(The records)
○ ○ ○ ○ ○ ○ ○

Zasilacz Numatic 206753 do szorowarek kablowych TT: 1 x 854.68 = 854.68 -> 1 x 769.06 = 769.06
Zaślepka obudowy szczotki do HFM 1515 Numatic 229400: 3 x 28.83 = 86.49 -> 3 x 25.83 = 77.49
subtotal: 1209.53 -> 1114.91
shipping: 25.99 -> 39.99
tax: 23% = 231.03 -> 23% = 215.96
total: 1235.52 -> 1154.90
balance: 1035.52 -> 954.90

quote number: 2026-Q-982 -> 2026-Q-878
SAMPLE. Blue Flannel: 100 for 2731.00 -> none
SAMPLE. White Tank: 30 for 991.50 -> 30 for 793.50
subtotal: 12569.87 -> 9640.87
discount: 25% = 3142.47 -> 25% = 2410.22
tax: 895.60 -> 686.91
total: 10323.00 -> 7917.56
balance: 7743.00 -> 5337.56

○ ○ ○ ○ ○ ○ ○

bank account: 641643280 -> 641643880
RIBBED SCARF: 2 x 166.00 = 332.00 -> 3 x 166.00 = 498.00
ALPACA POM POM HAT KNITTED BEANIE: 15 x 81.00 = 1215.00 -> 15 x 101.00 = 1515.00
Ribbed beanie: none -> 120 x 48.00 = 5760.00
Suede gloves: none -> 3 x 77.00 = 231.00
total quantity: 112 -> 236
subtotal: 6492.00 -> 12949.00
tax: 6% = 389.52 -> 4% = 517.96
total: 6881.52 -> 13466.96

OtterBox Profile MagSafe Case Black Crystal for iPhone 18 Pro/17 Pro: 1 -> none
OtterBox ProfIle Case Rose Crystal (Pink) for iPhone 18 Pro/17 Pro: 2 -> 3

○ ○ ○ ○ ○ ○ ○

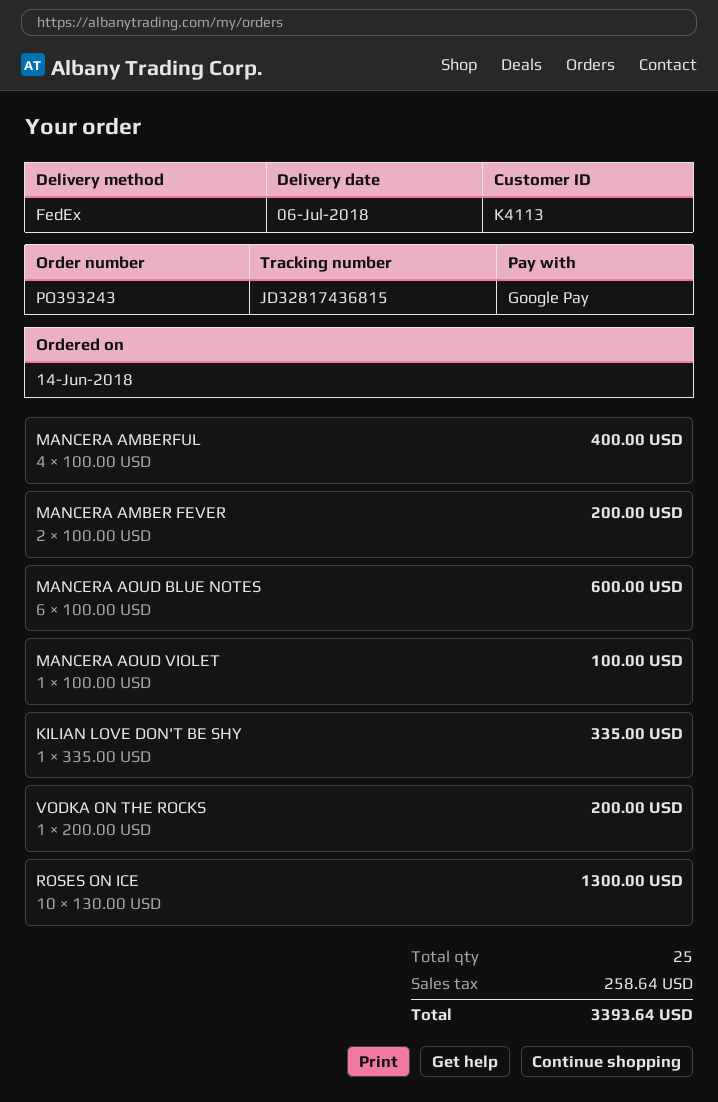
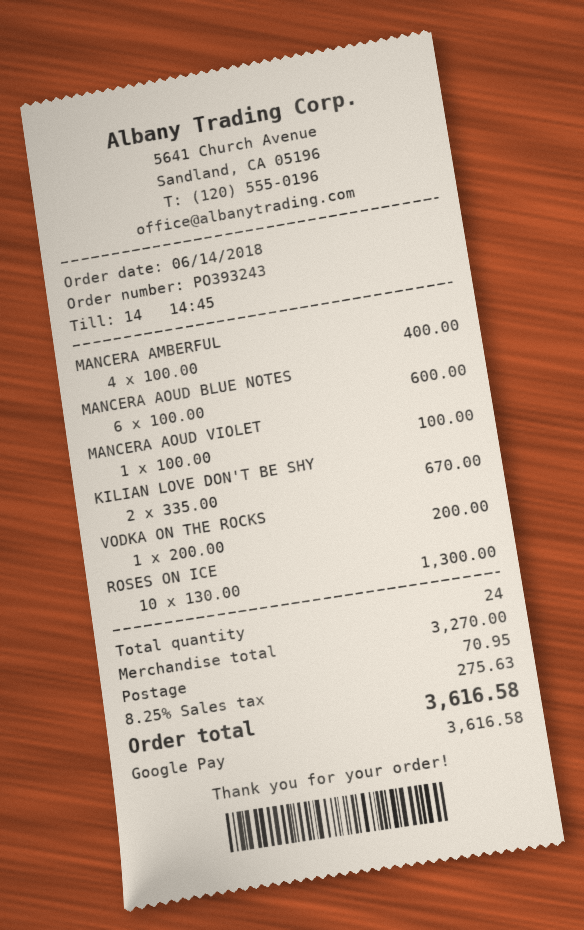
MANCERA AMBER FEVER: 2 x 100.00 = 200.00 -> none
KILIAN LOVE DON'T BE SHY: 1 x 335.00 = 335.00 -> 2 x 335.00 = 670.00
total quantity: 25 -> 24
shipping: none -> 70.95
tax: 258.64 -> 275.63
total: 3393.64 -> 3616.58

○ ○ ○ ○ ○ ○ ○

(What to work on) Retype only this portion of the data above: the line containing "total: 1235.52 -> 1154.90", the line containing "balance: 7743.00 -> 5337.56", and all lines between them, exactly.

(Exercise answer)
total: 1235.52 -> 1154.90
balance: 1035.52 -> 954.90

quote number: 2026-Q-982 -> 2026-Q-878
SAMPLE. Blue Flannel: 100 for 2731.00 -> none
SAMPLE. White Tank: 30 for 991.50 -> 30 for 793.50
subtotal: 12569.87 -> 9640.87
discount: 25% = 3142.47 -> 25% = 2410.22
tax: 895.60 -> 686.91
total: 10323.00 -> 7917.56
balance: 7743.00 -> 5337.56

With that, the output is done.